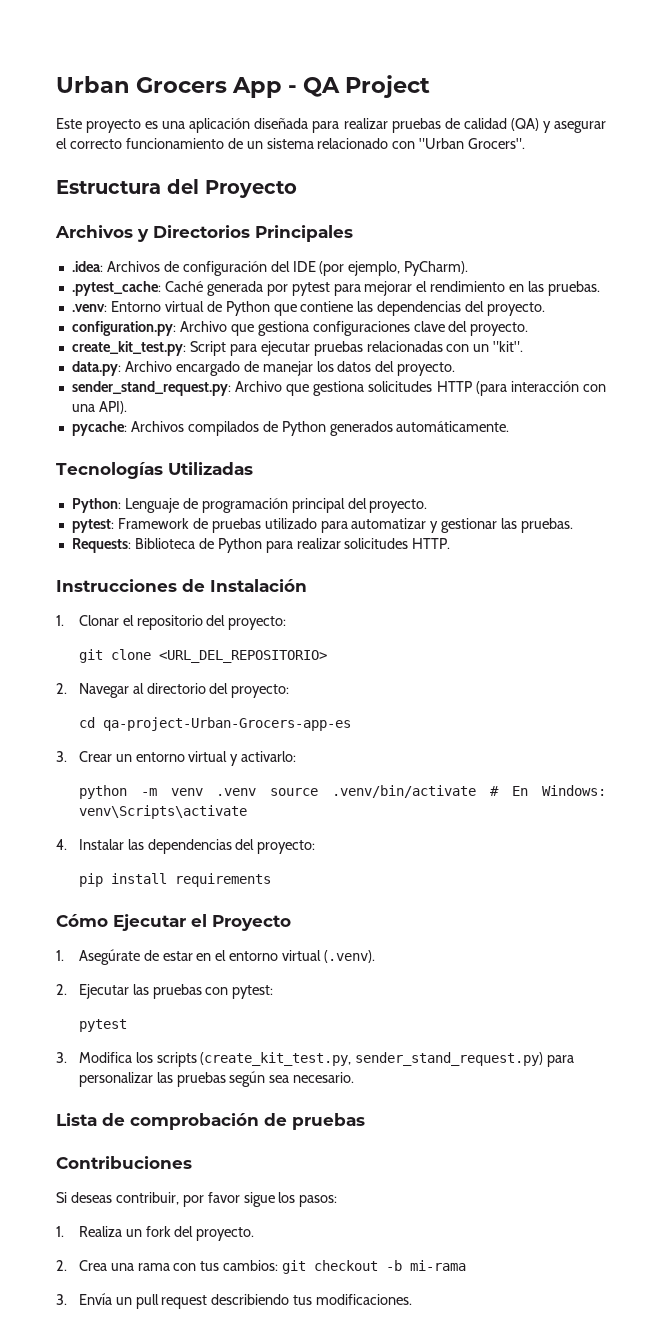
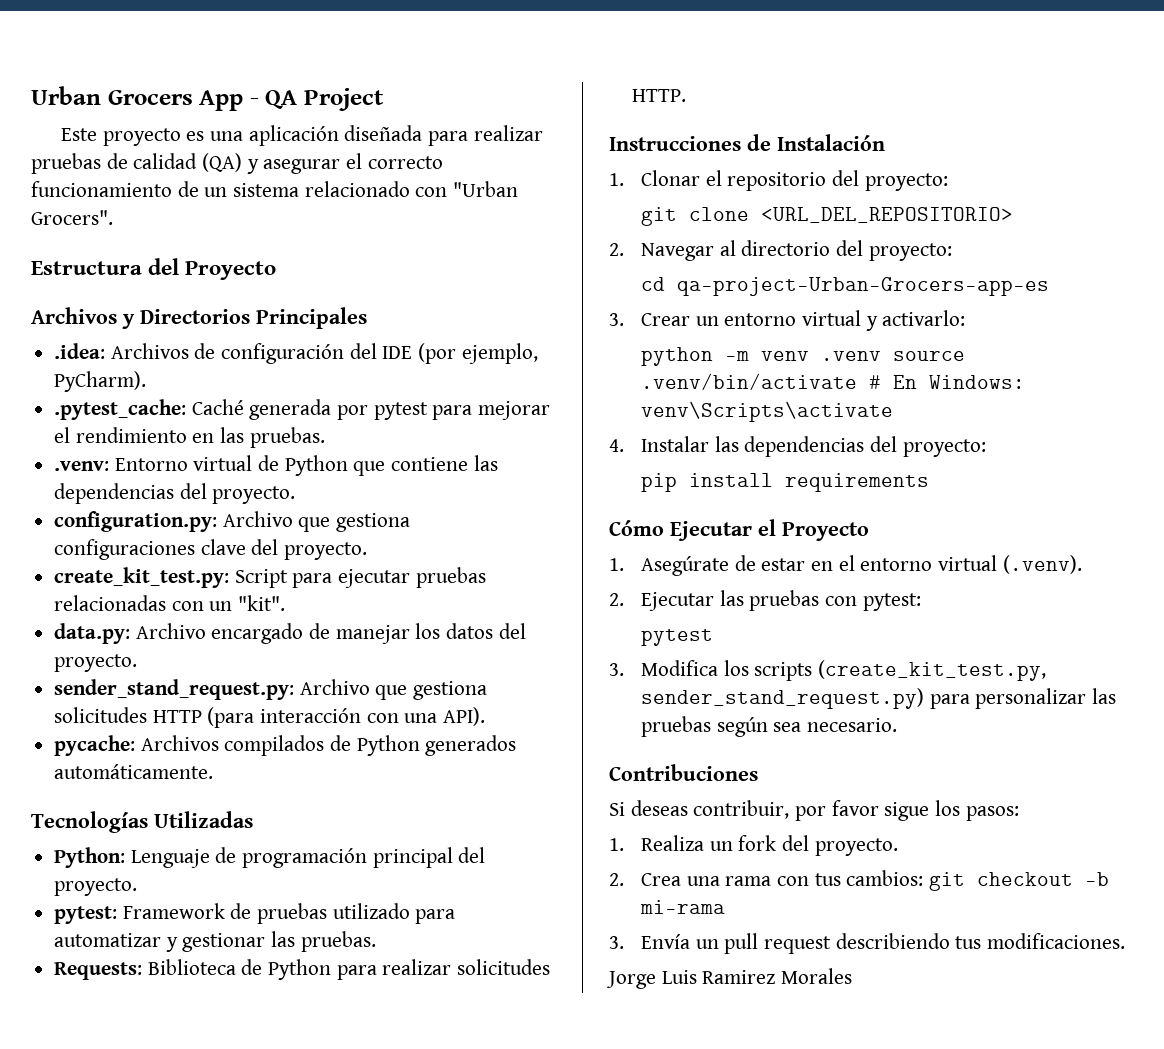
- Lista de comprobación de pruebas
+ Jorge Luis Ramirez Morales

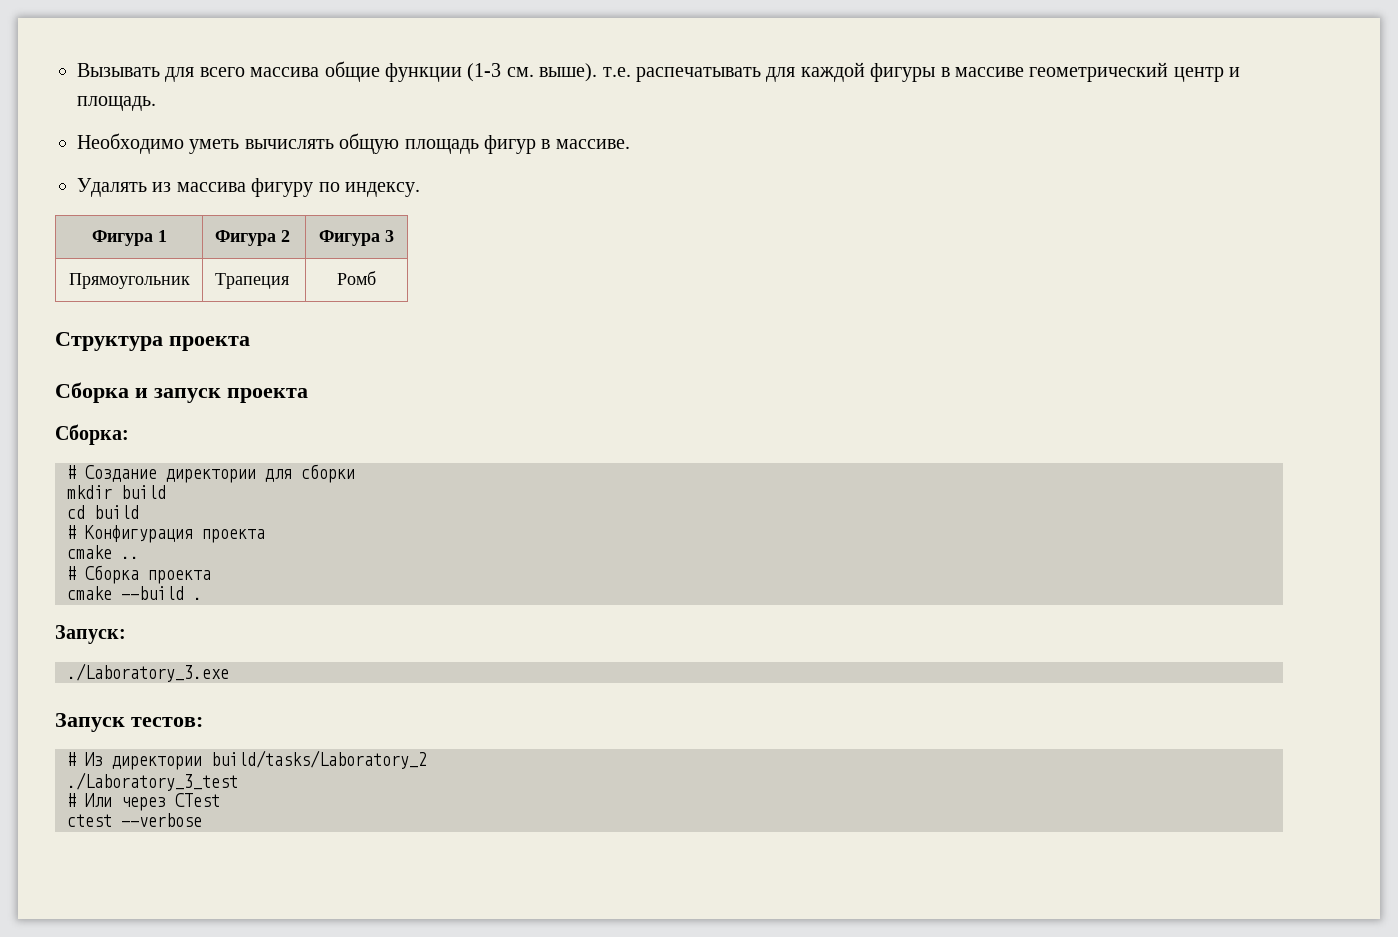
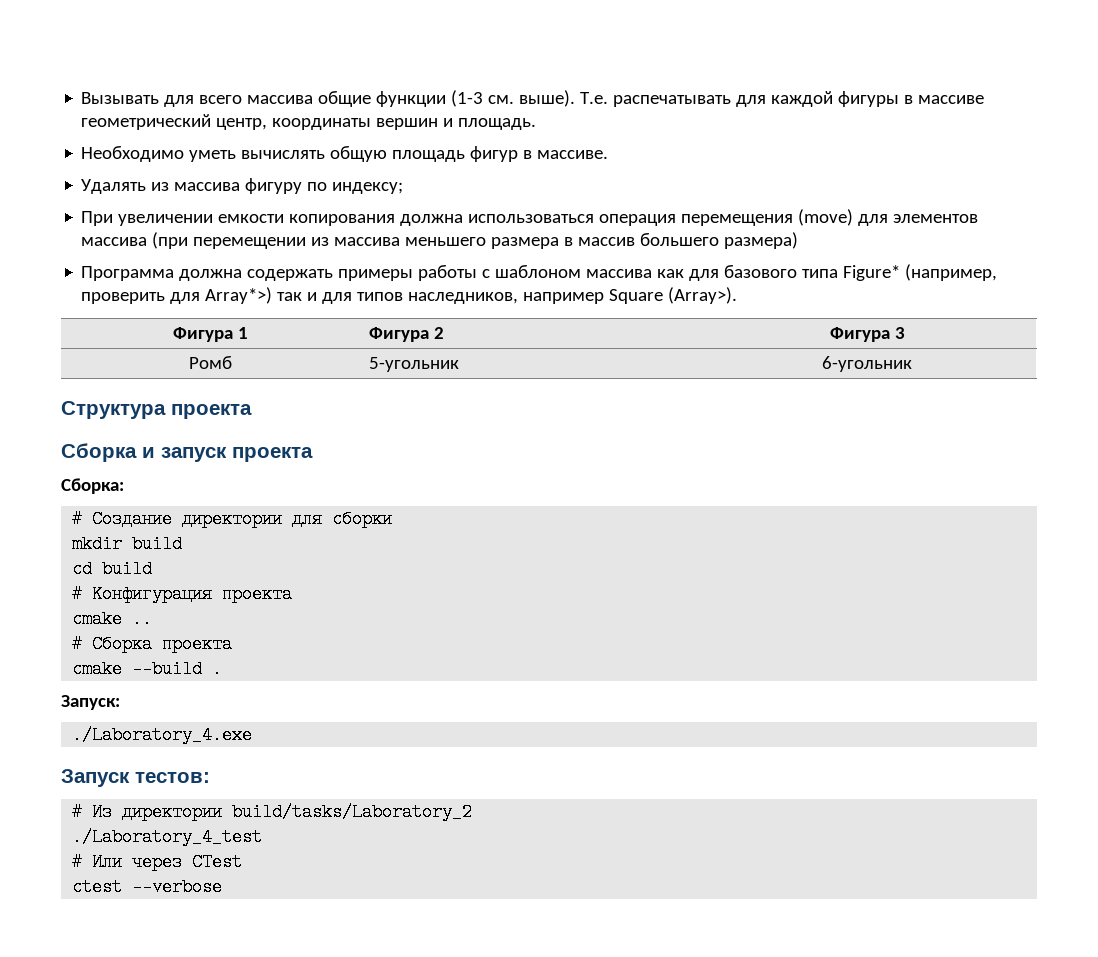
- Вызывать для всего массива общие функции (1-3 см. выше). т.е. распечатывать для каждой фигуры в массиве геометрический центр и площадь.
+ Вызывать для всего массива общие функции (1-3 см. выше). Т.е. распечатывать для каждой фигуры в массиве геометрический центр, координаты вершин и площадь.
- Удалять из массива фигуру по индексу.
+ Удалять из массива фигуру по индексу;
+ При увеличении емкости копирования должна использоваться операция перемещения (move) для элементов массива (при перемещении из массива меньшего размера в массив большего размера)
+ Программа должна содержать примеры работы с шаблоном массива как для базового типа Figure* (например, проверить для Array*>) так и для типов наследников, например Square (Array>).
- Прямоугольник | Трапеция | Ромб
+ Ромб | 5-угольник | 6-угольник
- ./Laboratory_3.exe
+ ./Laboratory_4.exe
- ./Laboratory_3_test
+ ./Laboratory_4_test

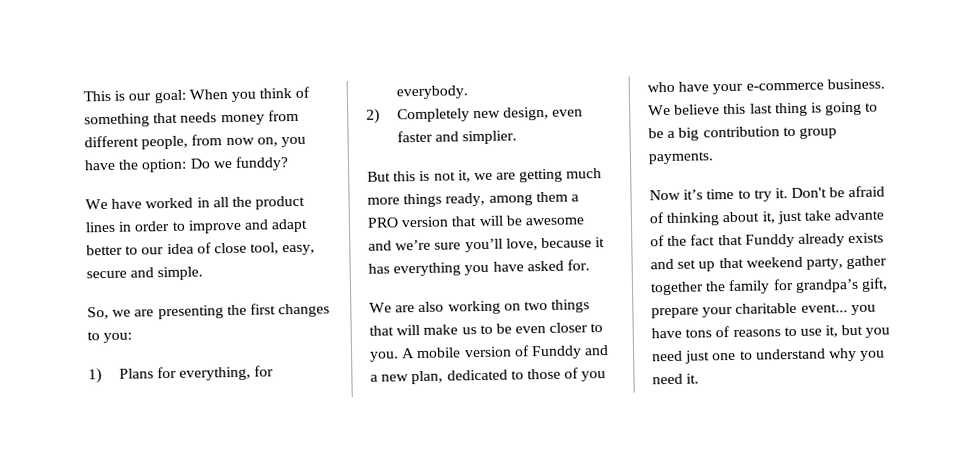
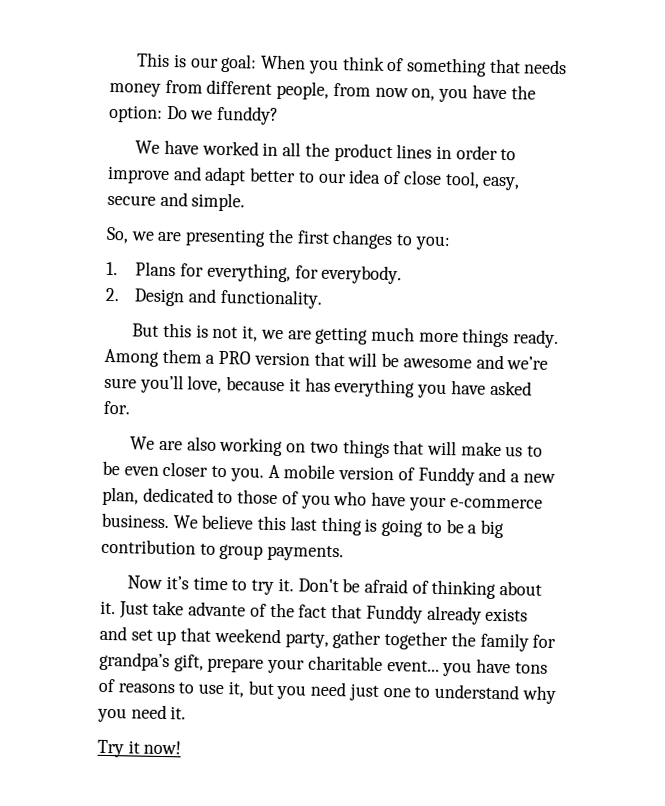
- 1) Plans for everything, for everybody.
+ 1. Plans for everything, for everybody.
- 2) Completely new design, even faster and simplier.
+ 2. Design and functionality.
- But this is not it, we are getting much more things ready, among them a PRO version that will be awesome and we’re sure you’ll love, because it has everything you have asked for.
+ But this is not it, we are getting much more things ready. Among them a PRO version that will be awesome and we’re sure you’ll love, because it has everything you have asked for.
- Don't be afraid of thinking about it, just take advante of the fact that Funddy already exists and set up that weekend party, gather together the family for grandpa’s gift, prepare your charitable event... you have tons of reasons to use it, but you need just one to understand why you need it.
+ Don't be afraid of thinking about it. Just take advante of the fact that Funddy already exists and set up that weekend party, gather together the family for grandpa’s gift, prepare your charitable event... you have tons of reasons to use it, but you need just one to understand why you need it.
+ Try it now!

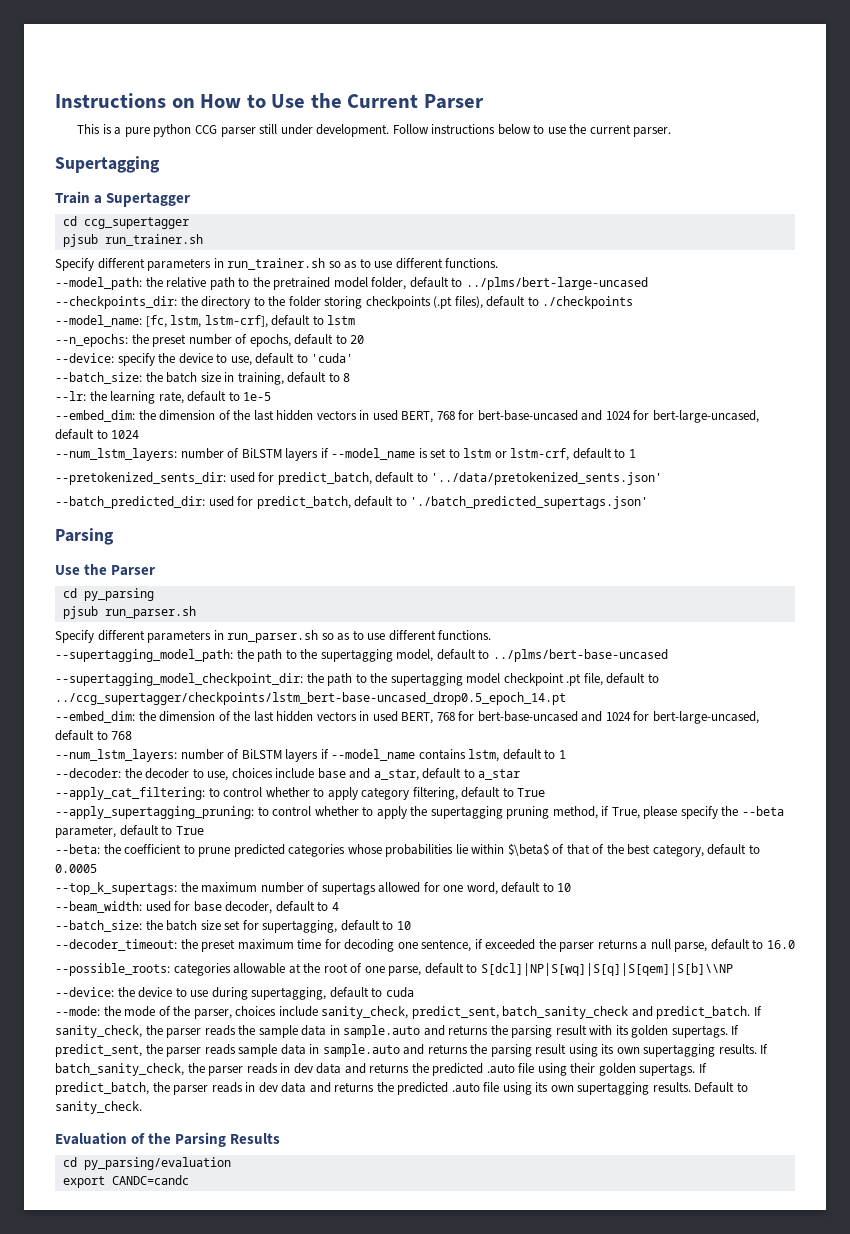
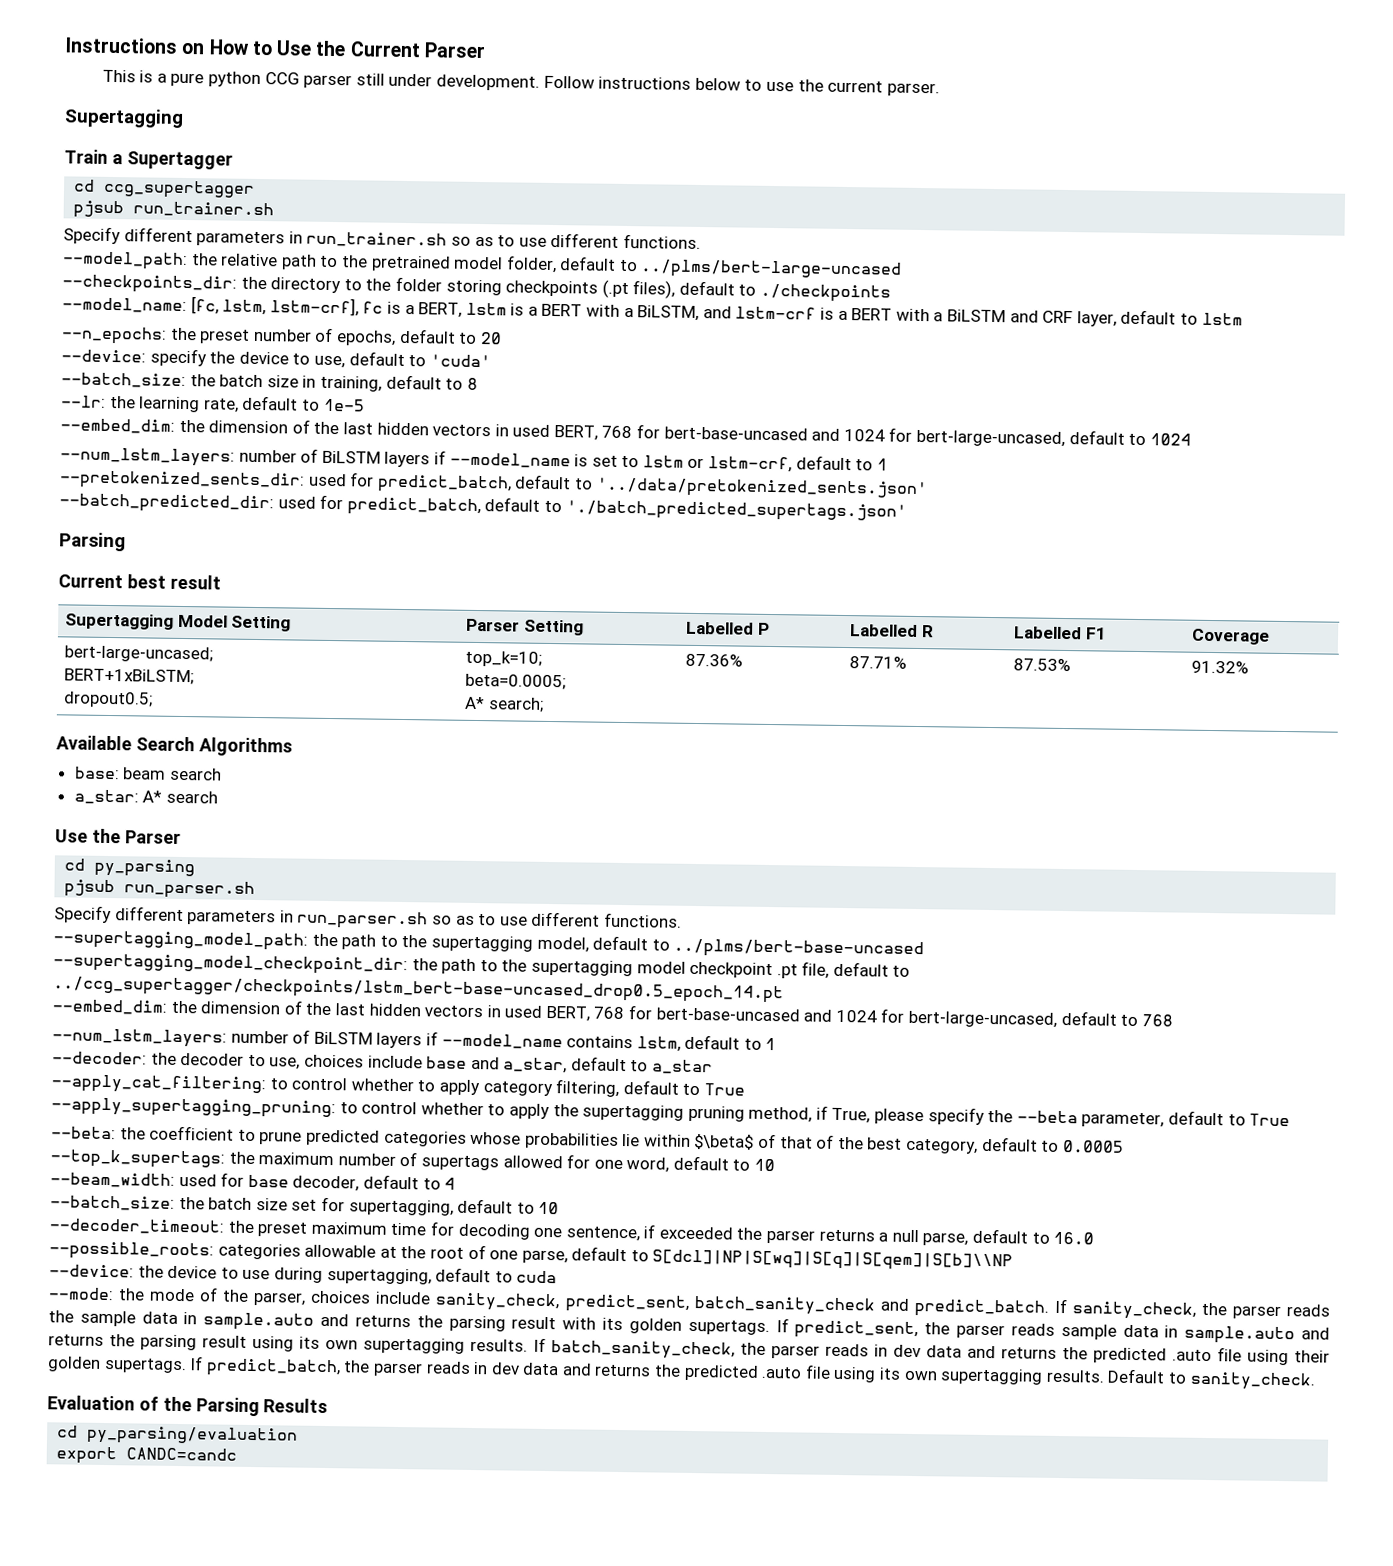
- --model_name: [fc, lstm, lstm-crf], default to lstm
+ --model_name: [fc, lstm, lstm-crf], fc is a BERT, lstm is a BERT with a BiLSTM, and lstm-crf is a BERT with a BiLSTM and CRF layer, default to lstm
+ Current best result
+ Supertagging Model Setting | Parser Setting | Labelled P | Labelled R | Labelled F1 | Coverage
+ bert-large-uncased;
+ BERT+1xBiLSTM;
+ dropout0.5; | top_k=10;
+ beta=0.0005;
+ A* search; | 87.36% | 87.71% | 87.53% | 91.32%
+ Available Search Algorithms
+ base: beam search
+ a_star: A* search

EXERCISE REQUIREMENTS —
Within the material above, output exactly the lines from the one with "фигуру по индексу;" through the one with "массив большего размера)", end lines included, and nothing besides.

SOLUTION BELOW —
+ Удалять из массива фигуру по индексу;
+ При увеличении емкости копирования должна использоваться операция перемещения (move) для элементов массива (при перемещении из массива меньшего размера в массив большего размера)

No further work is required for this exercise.